They take up just 13 of the Leveson report's 1957 pages but the judge's comments on newspaper treatment of women ("reduced to the sum of their body parts") and minorities ("concerning") could have far-reaching implications.
The 16-month inquiry provided an opportunity, for the very first time, for campaigning organisations to complain about discriminatory reporting by British newspapers. What's more, the learned judge found that many newspapers, particularly the popular tabloids, had a case to answer.
Discrimination against women and minorities (including immigrants and asylum seekers but also Muslims) "merit further consideration by any new regulator", he added. (Under the current press complaints system, a group complaint is not ordinarily admissible, but clause 12 outlaws discrimination of this sort.)
Many of the objections made by campaign groups including End Violence against Women coalition, Object, Turn Your Back on Page 3 and Eaves, have been dismissed as an assault on the commercially successful Page 3 and its "harmless" diet of topless women. If you don't like it, don't buy it is the oft-given response.
But the evidence presented to Leveson by campaign groups, and outlined in my colleague Kira Cochrane's article suggests that the treatment of women in several papers is much wider than just one page.
Leveson reserves his greatest criticism for the Sun, the Star and also the Sport, which he more or less dismisses as a top-shelf title rather than newspaper. Rather than focusing on pornographic images, however, he wrote: "Of greater potential concern to the inquiry is the degree to which the images may reflect a wider cultural failure to treat women with dignity and respect and/or a practice which, intentionally or not, has the effect of demeaning and degrading women."
So all women and not just the young, largely white and pretty ones on Page 3 are affected. He found images and language that "apply a demeaning and sexualising lens beyond those who choose to appear in their pages with breasts exposed: even the most accomplished and professional women are reduced to the sum of their body parts."
Among the evidence was an article commenting on the genitalia of a female newsreader. Criticism against other newspapers — such as the "awkward co-existence of the Daily Mail's support for 'traditional values' with the Mail Online's 'sidebar of shame'"— was merely mentioned.
As for the press's treatment of minorities from muslims to asylum seekers: "The evidence of discriminatory, sensational or unbalanced reporting in relation to ethnic minorities, immigrants and/or asylum seekers, is concerning."
Although papers had the right to an opinion about such people, they also had a duty to community cohesion and telling the truth, he said.

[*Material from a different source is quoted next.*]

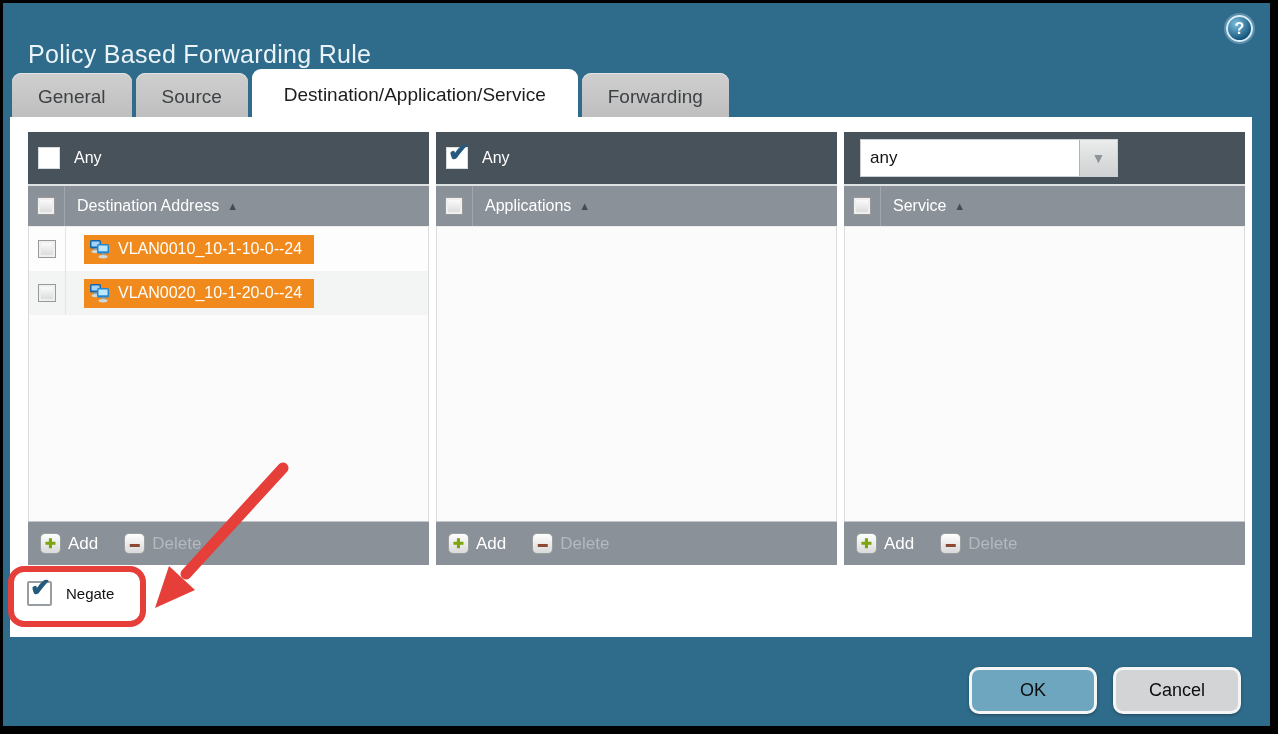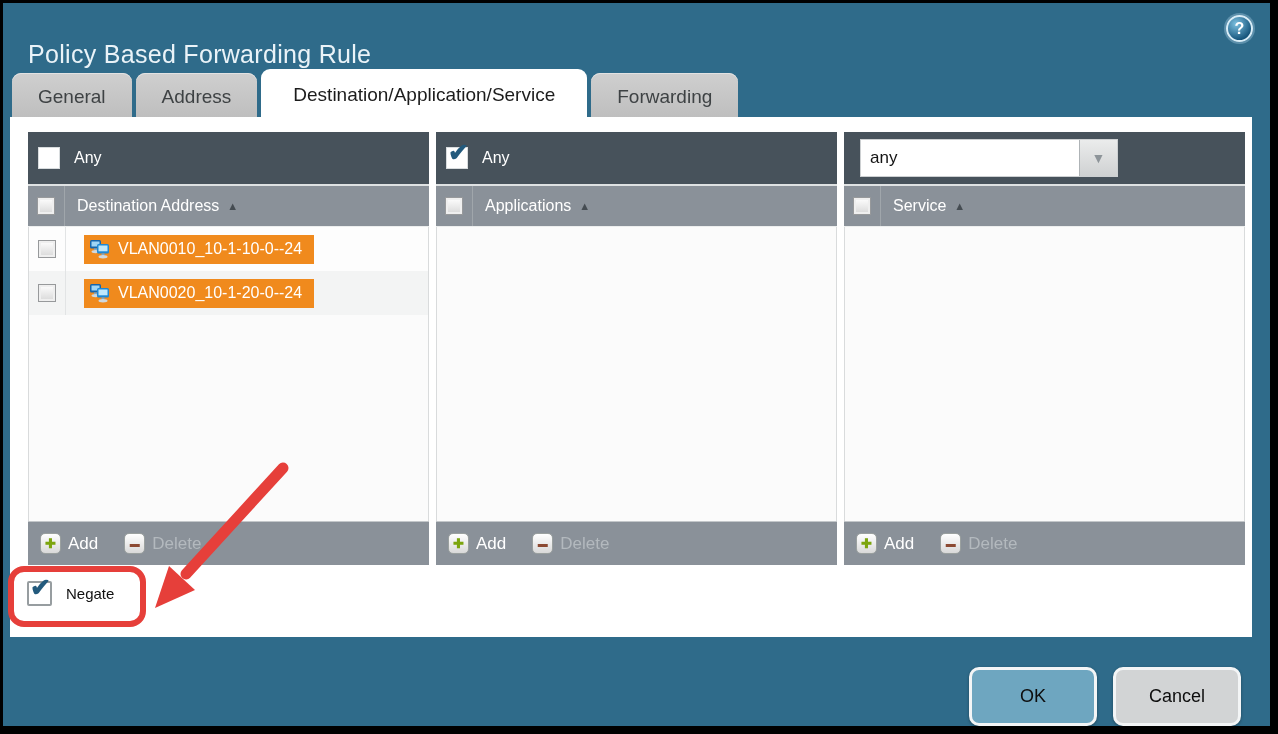"Address" div.tab { text: Address -> Source }
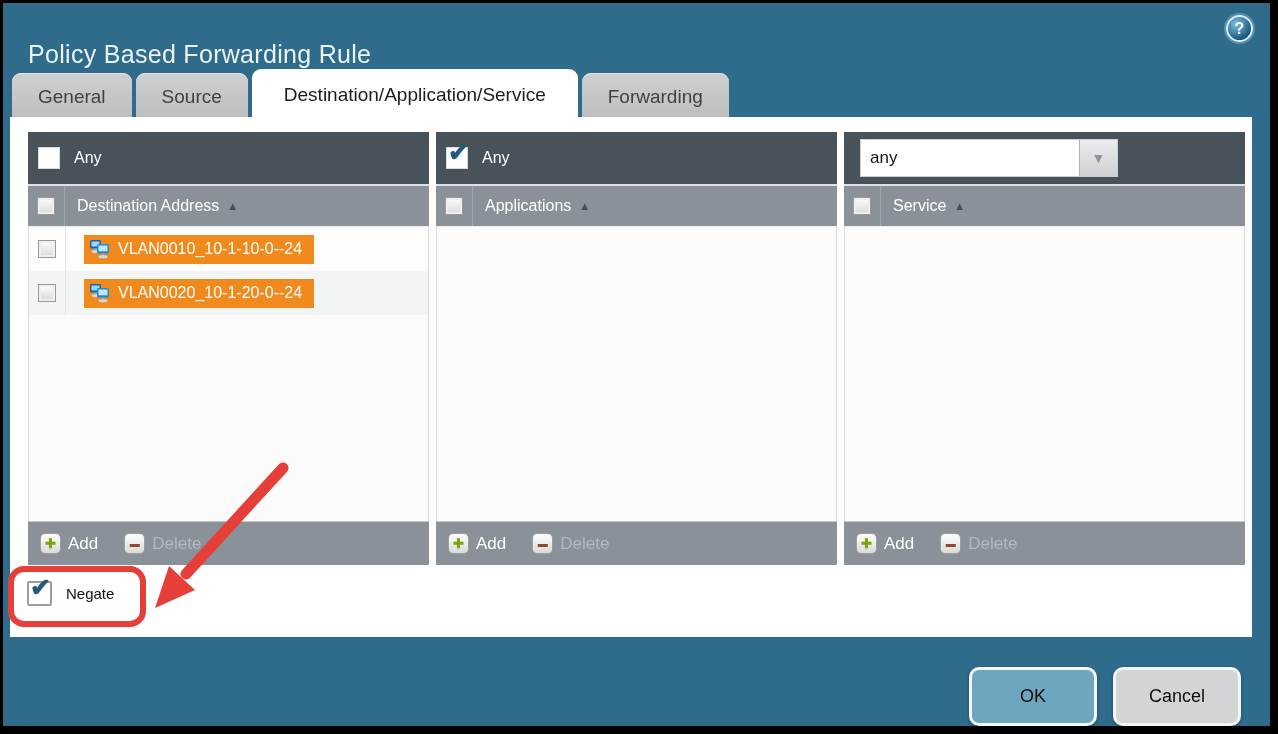"OK" .btn { height: 59px -> 47px }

"The evidence demonstrates that sections of the press betray a tendency, which is far from being universal or even preponderant, to portray Muslims in a negative light."
In answering the criticism, the Star had provided a dossier of its pro-Muslim coverage. Leveson said that that "missed the point". "It is not as if the 'pro' articles somehow cancel out or fall to be weighed in the balance against the 'anti': the real point is whether articles unfairly representing Muslims in a negative light are appropriate in a mature democracy which respects both freedom of expression and the right of individuals not to face discrimination."
As a final check to how seriously newspaper groups treat discrimination, take a look at how many report on these findings. Just saying.